Material for this task START
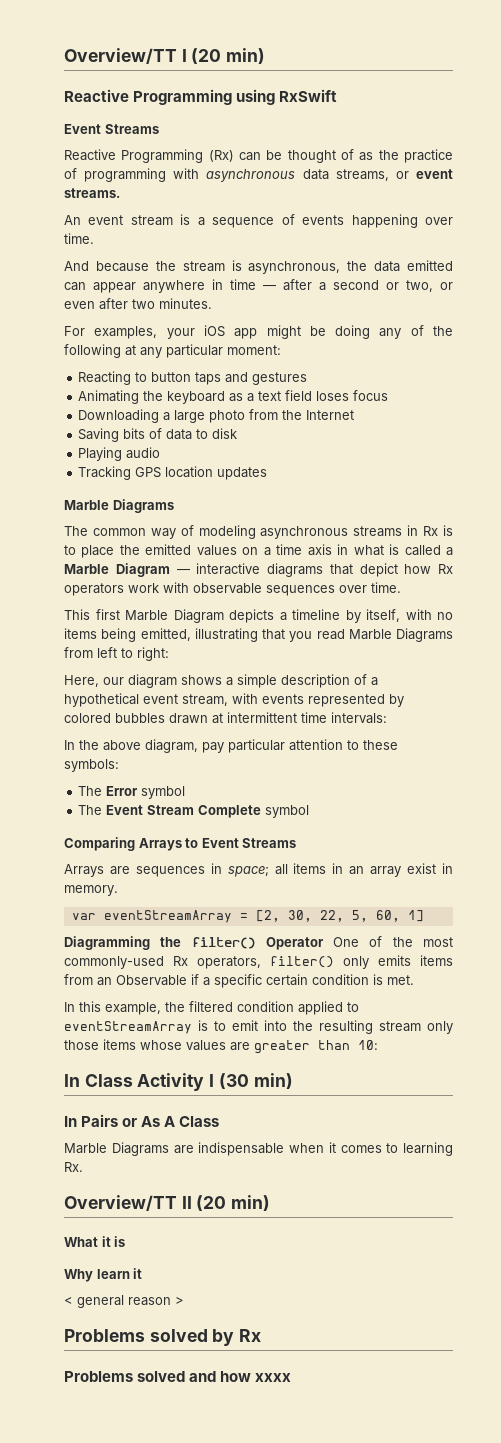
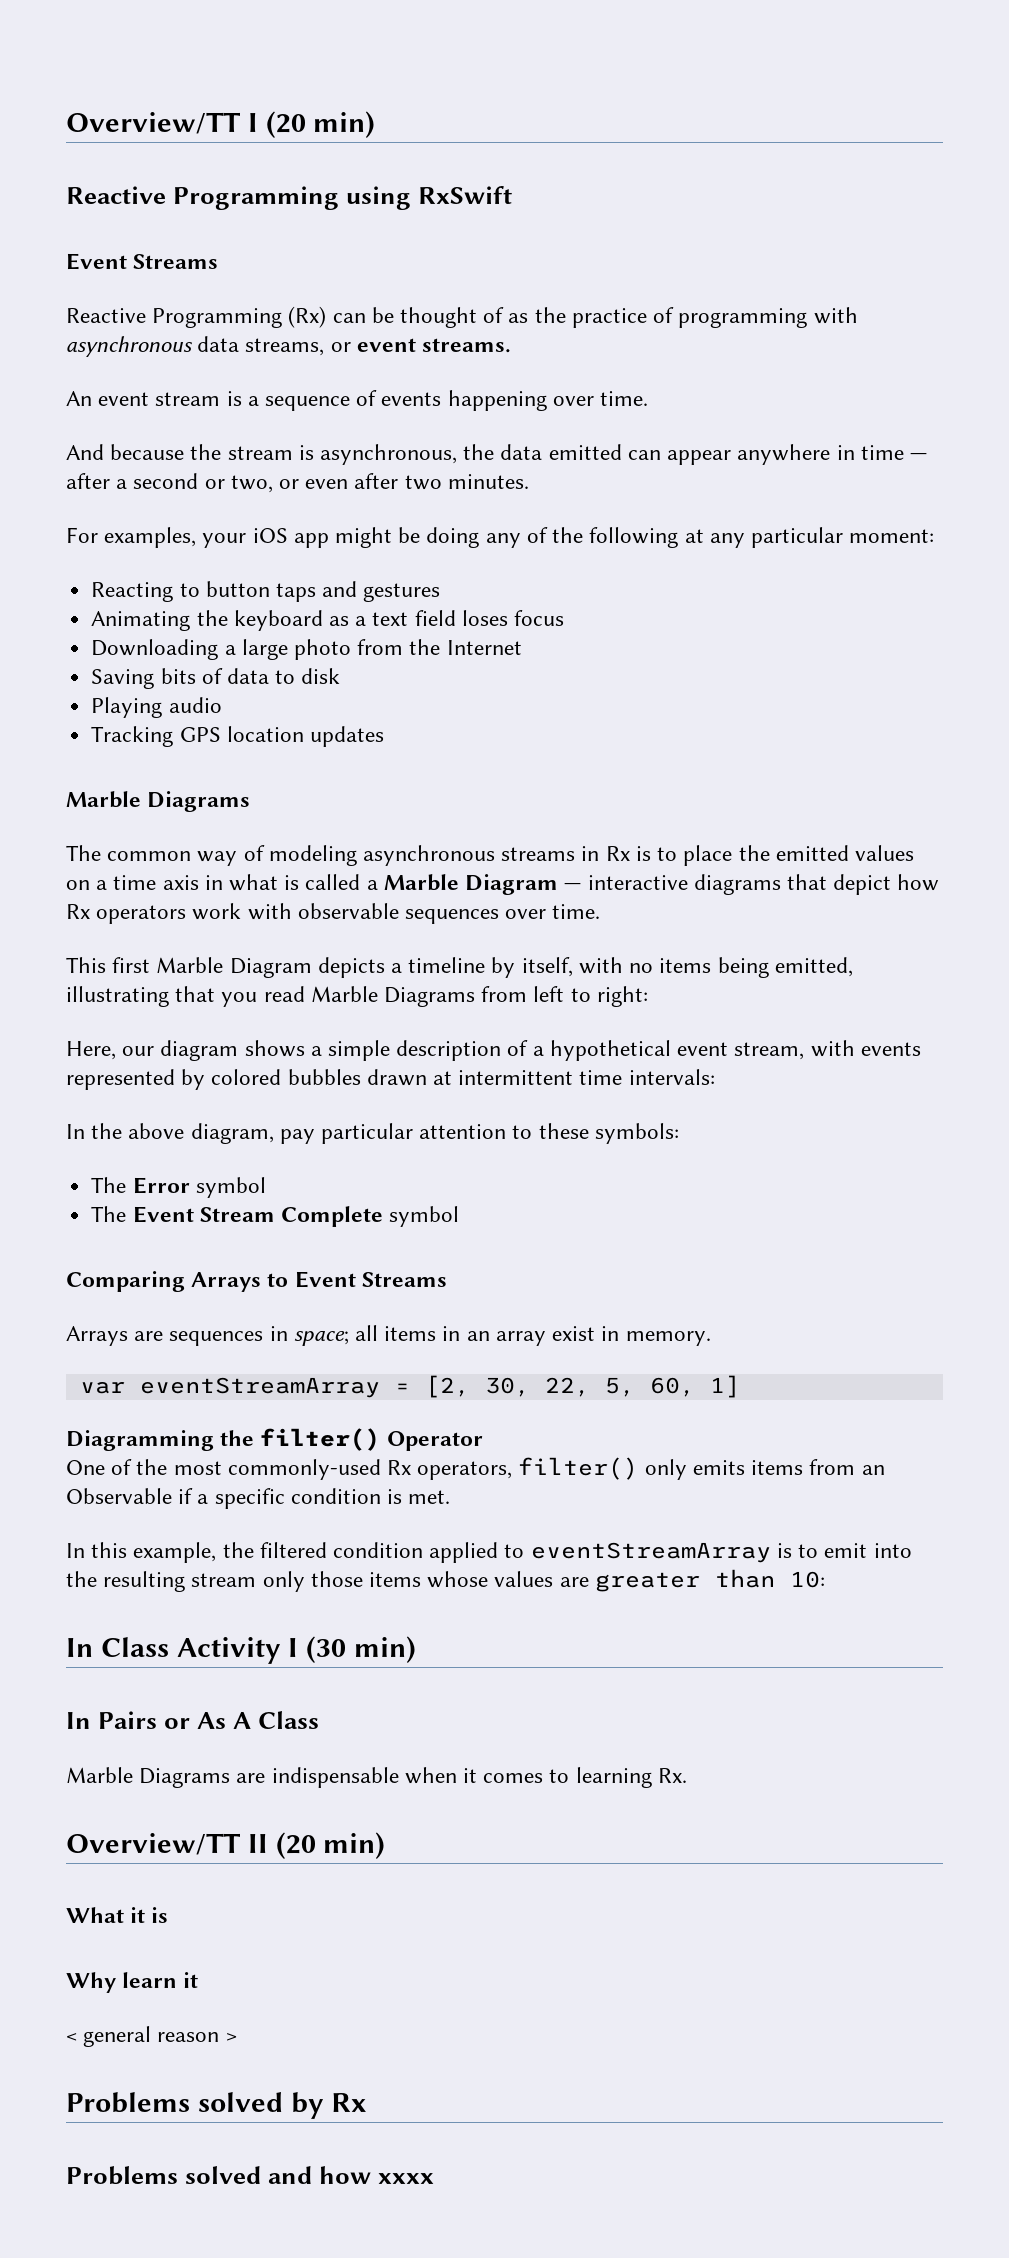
(324, 943) none -> (483, 1441) //
[266,974,308,986] certain -> (285, 1498) none

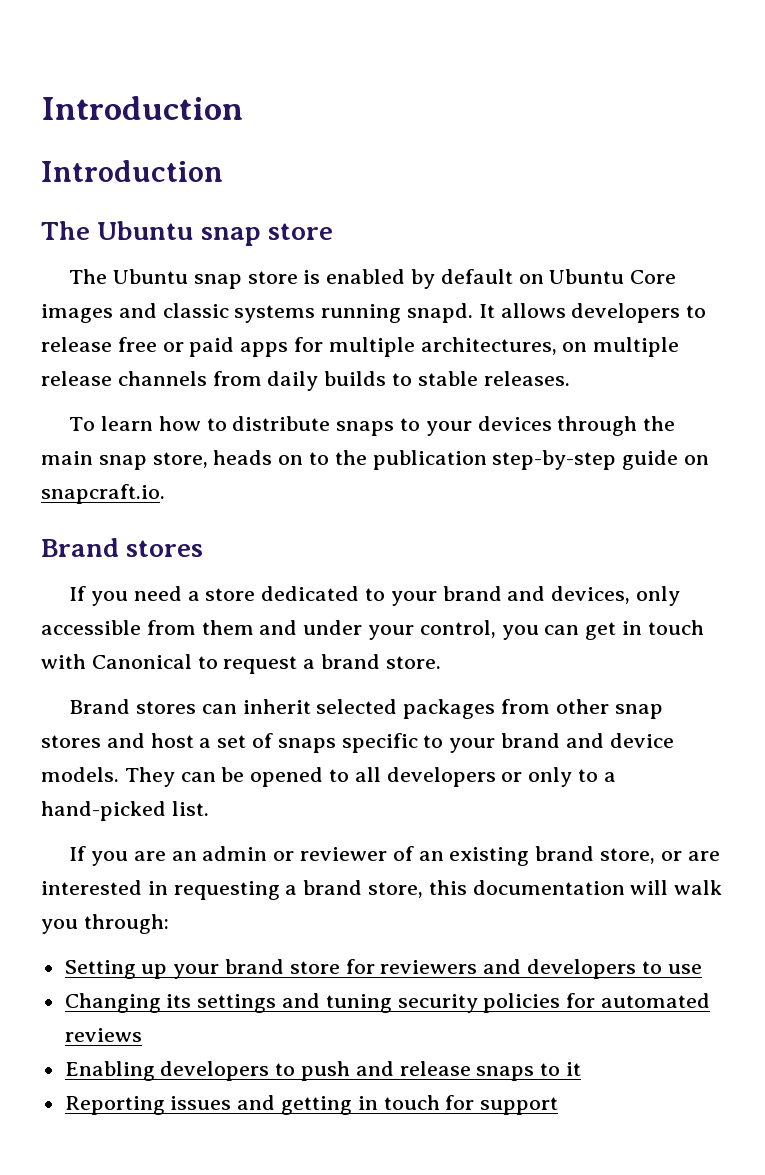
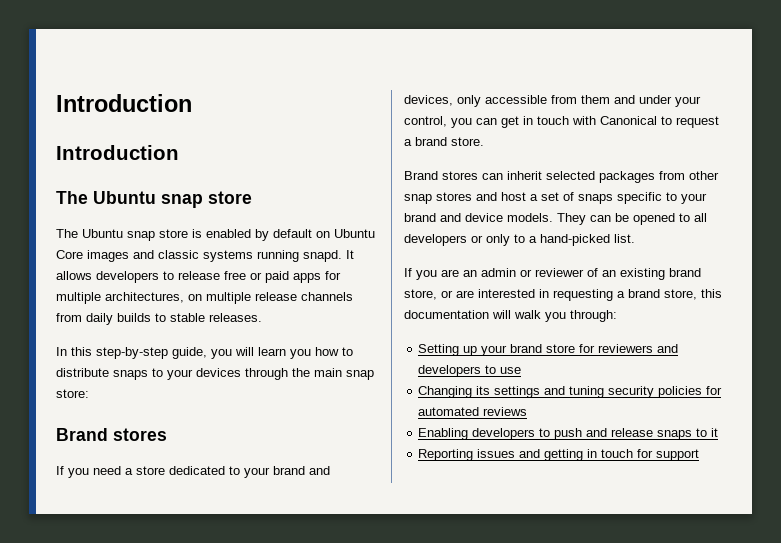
[69,416,154,431] To learn -> [56,347,311,359] In this step-by-step guide, you will learn you
[152,450,710,470] [41,484,165,504] store, heads on to the publication step-by-step guide on snapcraft.io. -> [56,389,89,398] store:

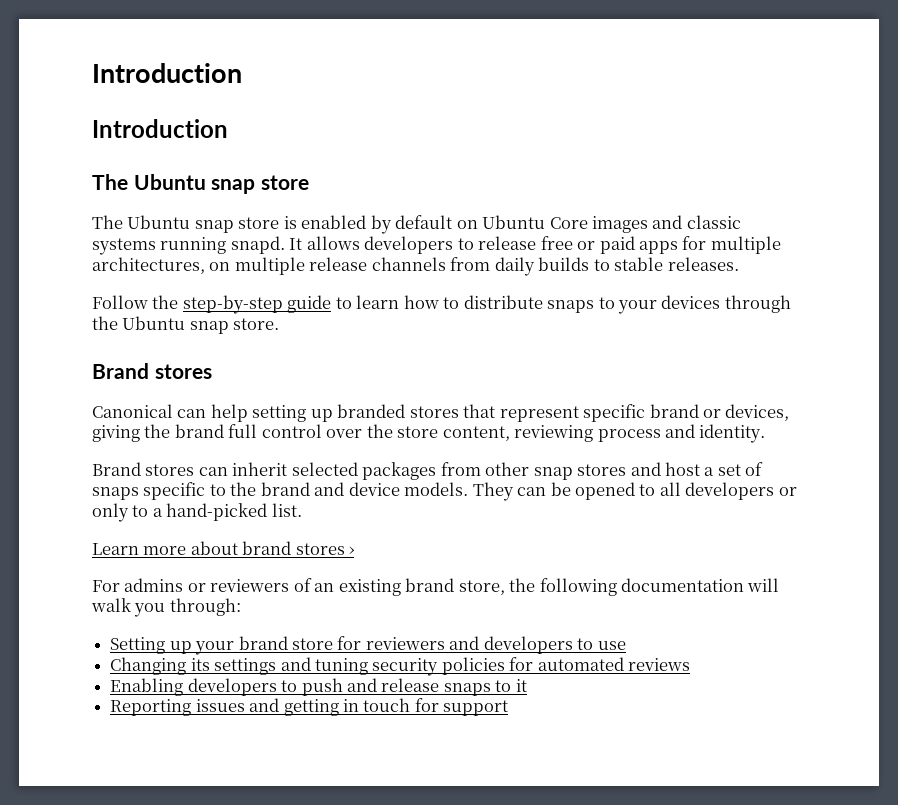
[56,347,311,359] In this step-by-step guide, you will learn you -> [92,295,400,314] Follow the step-by-step guide to learn
[314,368,374,380] [56,389,89,398] main snap store: -> [122,316,280,334] Ubuntu snap store.
[56,466,330,478] [404,95,701,107] [404,116,719,128] [404,137,484,146] If you need a store dedicated to your brand and devices, only accessible from them and under your control, you can get in touch with Canonical to request a brand store. -> [92,404,790,422] [92,424,766,443] Canonical can help setting up branded stores that represent specific brand or devices, giving the brand full control over the store content, reviewing process and identity.
[681,193,707,204] your -> [230,482,257,496] the
[404,268,584,280] If you are an admin or reviewer -> [92,541,355,555] [92,578,290,592] Learn more about brand stores › // For admins or reviewers
[441,289,722,301] or are interested in requesting a brand store, this -> [509,578,617,596] the following

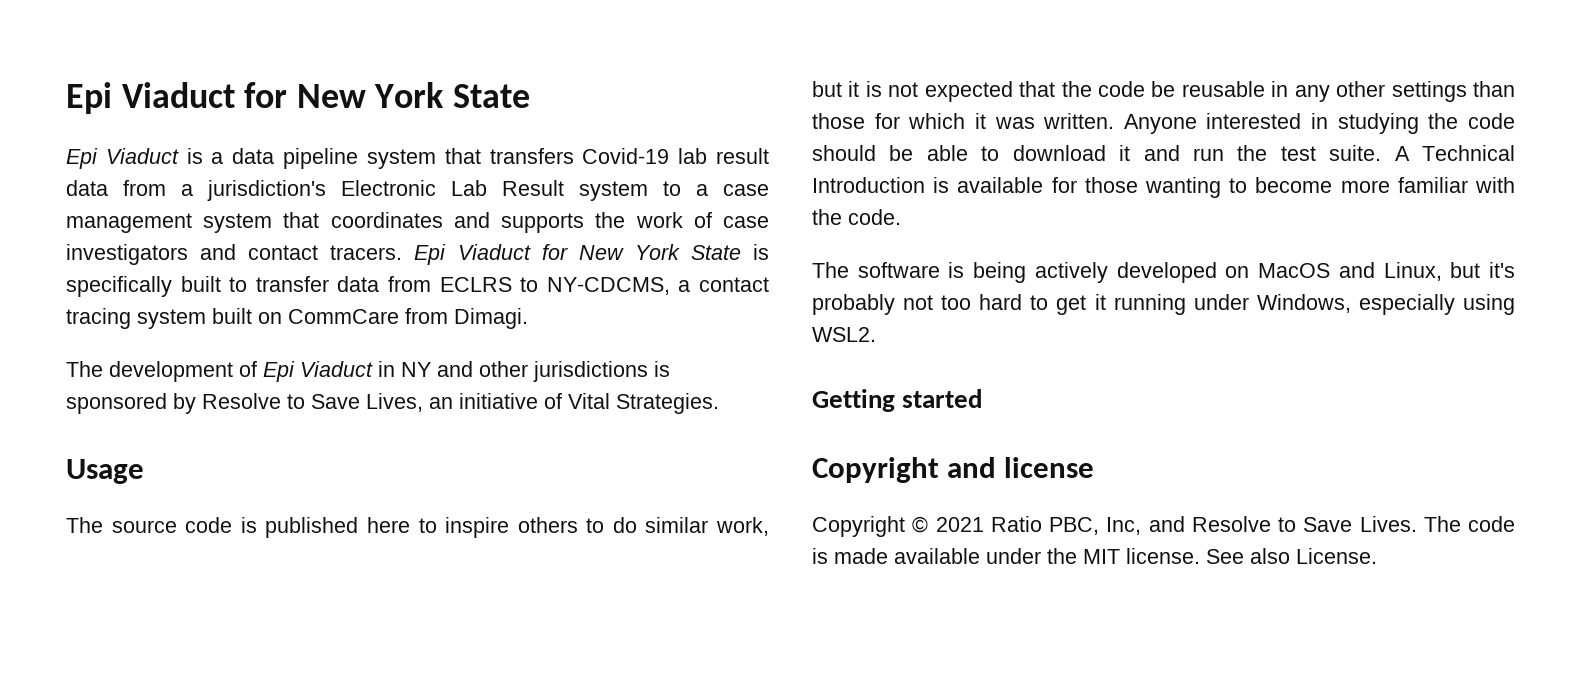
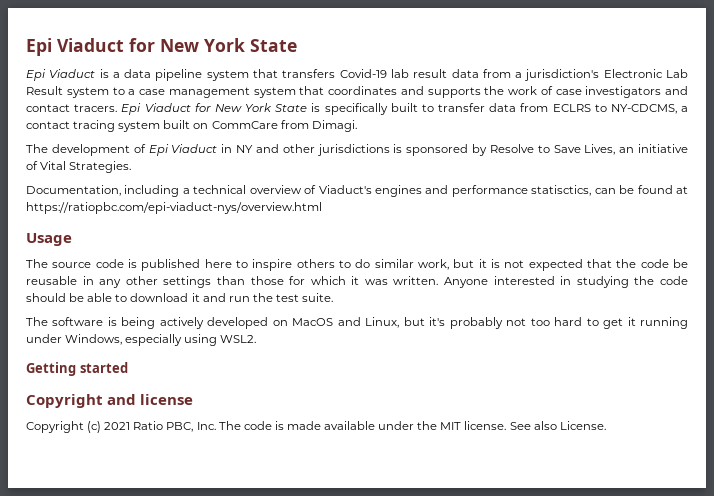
(719, 403) none -> [26,185,689,197] [26,202,322,214] // Documentation, including a technical overview of Viaduct's engines and performance statisctics, can be found at https://ratiopbc.com/epi-viaduct-nys/overview.html
[1394,145,1515,161] [812,177,1515,198] [812,209,901,225] A Technical Introduction is available for those wanting to become more familiar with the code. -> (334, 297) none
[912,516,929,533] © -> [87,421,102,433] (c)
[1106,516,1417,535] Inc, and Resolve to Save Lives. -> [196,422,216,430] Inc.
Material for this task END
■ Exercise details
Extract every line above containing the word "your".

■ Exercise solution
[56,466,330,478] [404,95,701,107] [404,116,719,128] [404,137,484,146] If you need a store dedicated to your brand and devices, only accessible from them and under your control, you can get in touch with Canonical to request a brand store. -> [92,404,790,422] [92,424,766,443] Canonical can help setting up branded stores that represent specific brand or devices, giving the brand full control over the store content, reviewing process and identity.
[681,193,707,204] your -> [230,482,257,496] the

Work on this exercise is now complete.